# BAMMA 11: Marshman vs. Foupa-Pokam



## kantowrestler (Jun 6, 2009)

Date: December 1, 2012
Venue: National Indoor Arena
Location: Birmingham, England
Fight Card-
Light Heavyweight: Thomas Denham	vs. Mike Neun 
Welterweight: Jonathan Bilton	vs. Leon Edwards 
Bantamweight: Dawid Farycki	vs. Brian Creighton 
Middleweight: Ben Constatine	vs. Yannick Bahati 
Featherweight: Andrew Fisher	vs. Paul Reed 
Lightweight: Marc Allen	vs. Kyle Redfearn 
Lightweight: Jeremy Petley	vs. Richie Downes 
Bantamweight: James Doolan	vs. Spencer Hewitt 
Light Heavyweight: Marcin Lazarz	vs. Sam Mensah 
Light Heavyweight: Kevin Thompson	vs. Max Nunes
British Lightweight Champion: Steve Ray vs. Dale Hardiman 
British Welterweight Champion: Warren Kee vs. Tom Breese 
Middleweight: Alex Reid	vs. Sam Boo 
Middleweight: Jack Marshman	vs. Xavier Foupa-Pokam


----------



## Joabbuac (Jan 31, 2009)

Professor X hasnt got it anymore...he is totally shot. Pointless.


----------



## UKMMAGURU (Nov 15, 2009)

Bah!

I don't want to sound like a broken record because i really love and respect what BAMMA are doing but, man this card is shite compared with what we were getting from BAMMA 12-18 months ago.

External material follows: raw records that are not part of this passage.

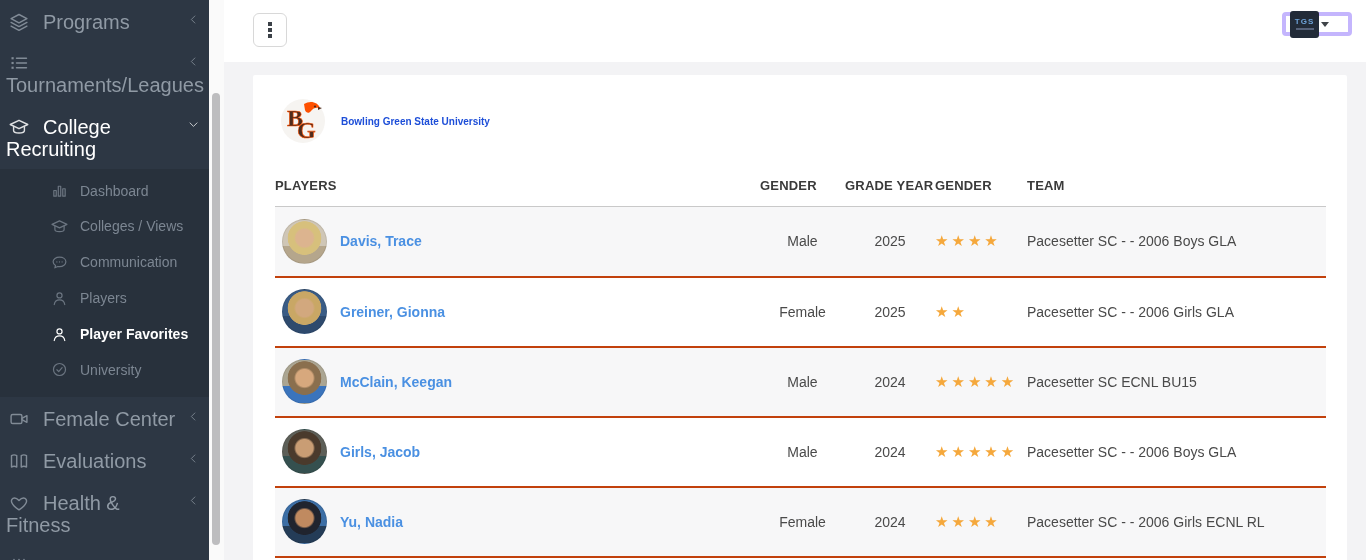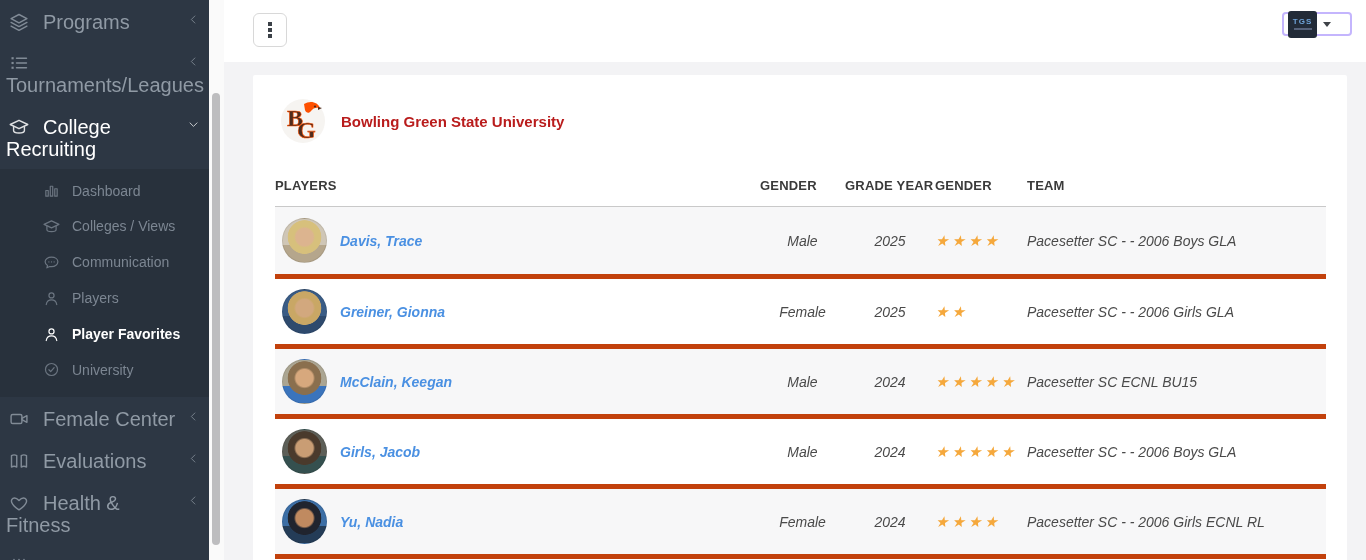--- a/index.html
+++ b/index.html
@@ -66,7 +66,7 @@
   .kebab-btn i { width: 4px; height: 4px; background: #3c4148; display: block; }
   .org-btn {
     position: absolute; right: 14px; top: 12px; width: 70px; height: 24px;
-    background: #fff; border: 2px solid #c4b5fd; border-radius: 4px;
+    background: #fff; border: 4px solid #c4b5fd; border-radius: 4px;
     cursor: pointer; display: flex; align-items: center; padding: 0 19px 0 4px;
   }
   .tgs-tile {

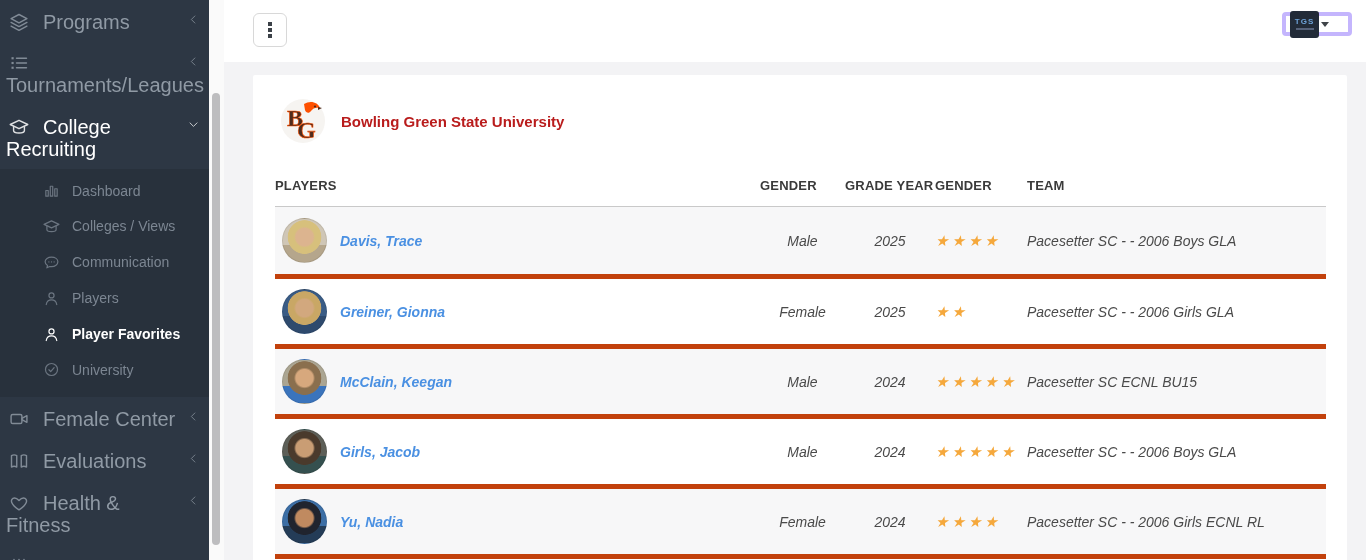--- a/index.html
+++ b/index.html
@@ -91,7 +91,7 @@
   .college-header { display: flex; align-items: center; padding: 23px 0 0 27px; }
   .college-logo { width: 46px; height: 46px; position: relative; flex: 0 0 auto; }
   .college-name {
-    margin-left: 15px; color: #b91c1c; font-size: 15px; font-weight: 700;
+    margin-left: 15px; color: #1d4ed8; font-size: 10px; font-weight: 700;
     text-decoration: none; cursor: pointer;
   }
 

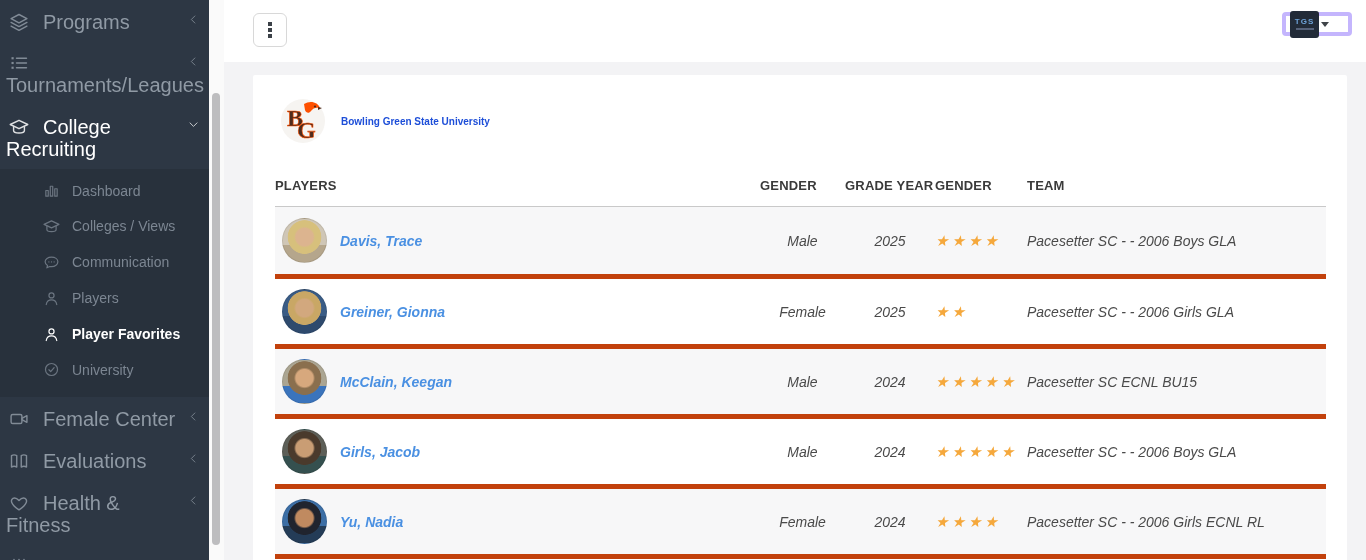--- a/index.html
+++ b/index.html
@@ -29,7 +29,7 @@
   .nav-item .chev {
     position: absolute; right: 9px; top: 13px; width: 13px; height: 13px; opacity: .8;
   }
-  .submenu { background: #28313c; padding: 4px 0 10px 4px; }
+  .submenu { background: #28313c; padding: 4px 0 10px 12px; }
   .sub-item {
     padding: 9px 8px 9px 39px; color: #7c8692; font-size: 14px;
     cursor: pointer; line-height: 16px;

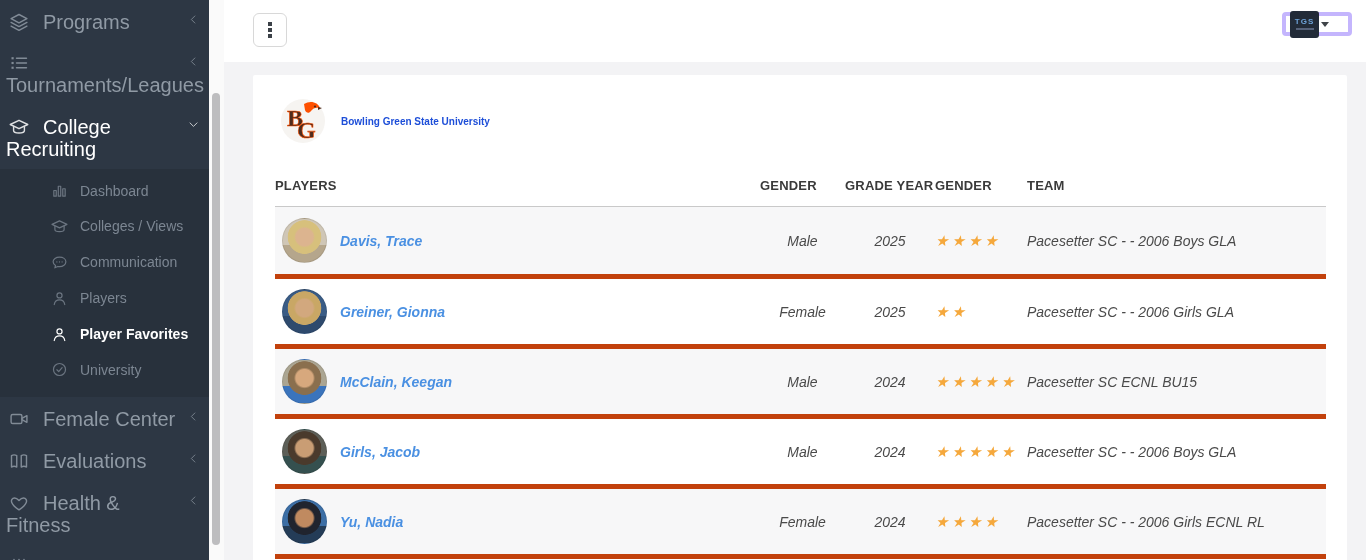--- a/index.html
+++ b/index.html
@@ -104,7 +104,7 @@
   th.c-gender, td.c-gender { text-align: center; }
   th.c-grade, td.c-grade { text-align: center; }
   table.players td { font-size: 14px; color: #4a4a4a; }
-  table.players tbody tr { height: 70px; border-bottom: 5px solid #c2410c; background: #fff; font-style: italic; }
+  table.players tbody tr { height: 70px; border-bottom: 2px solid #c2410c; background: #fff; }
   table.players tbody tr.odd { background: #f7f7f8; }
 
   .player-cell { display: flex; align-items: center; padding-left: 7px; }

My favourite fight on the card (Jason Jones-Linton Vassell) has been pulled and including the Main Event i can only recognise 7 names.

I hope the Channel 5 deal proves lucrative in the long run but at the moment it looks like the money's gone.


----------



## LizaG (May 12, 2008)

UFC taking Mills, Manuwa and Tom Watson really hasn't helped BAMMA. And bringing in Alex Reid really doesn't excite me, Pokam is so frustratingly inconsistant, he shouldn't be headlining. Marshman finishes him in the 1st.


----------



## RangerClydeTheBlue (Jul 11, 2012)

I feel awful for wanting to see Alex Reid fight  Funny that after all the shit last time, he actually did steal Bad Arse Barrett's job haha.

I feel like it's my duty as an MMA fan to watch this though. Especially since it's not shitty UCMMA aswell.


----------



## LizaG (May 12, 2008)

see if Reid can get an unscripted win this time round


----------



## kantowrestler (Jun 6, 2009)

What does that mean?


----------



## RangerClydeTheBlue (Jul 11, 2012)

LizaG said:


> see if Reid can get an unscripted win this time round


You reckon it was a fix? I laughed when they called out the records. They actually tried to sell a fight on primetime where a 3-6 guy was fighting a 8-9 CBB winner haha.


----------



## LizaG (May 12, 2008)

I thought it was a fix, Tom Watson thought it was a fix, many MMA fighters were up in arms on Twitter about it.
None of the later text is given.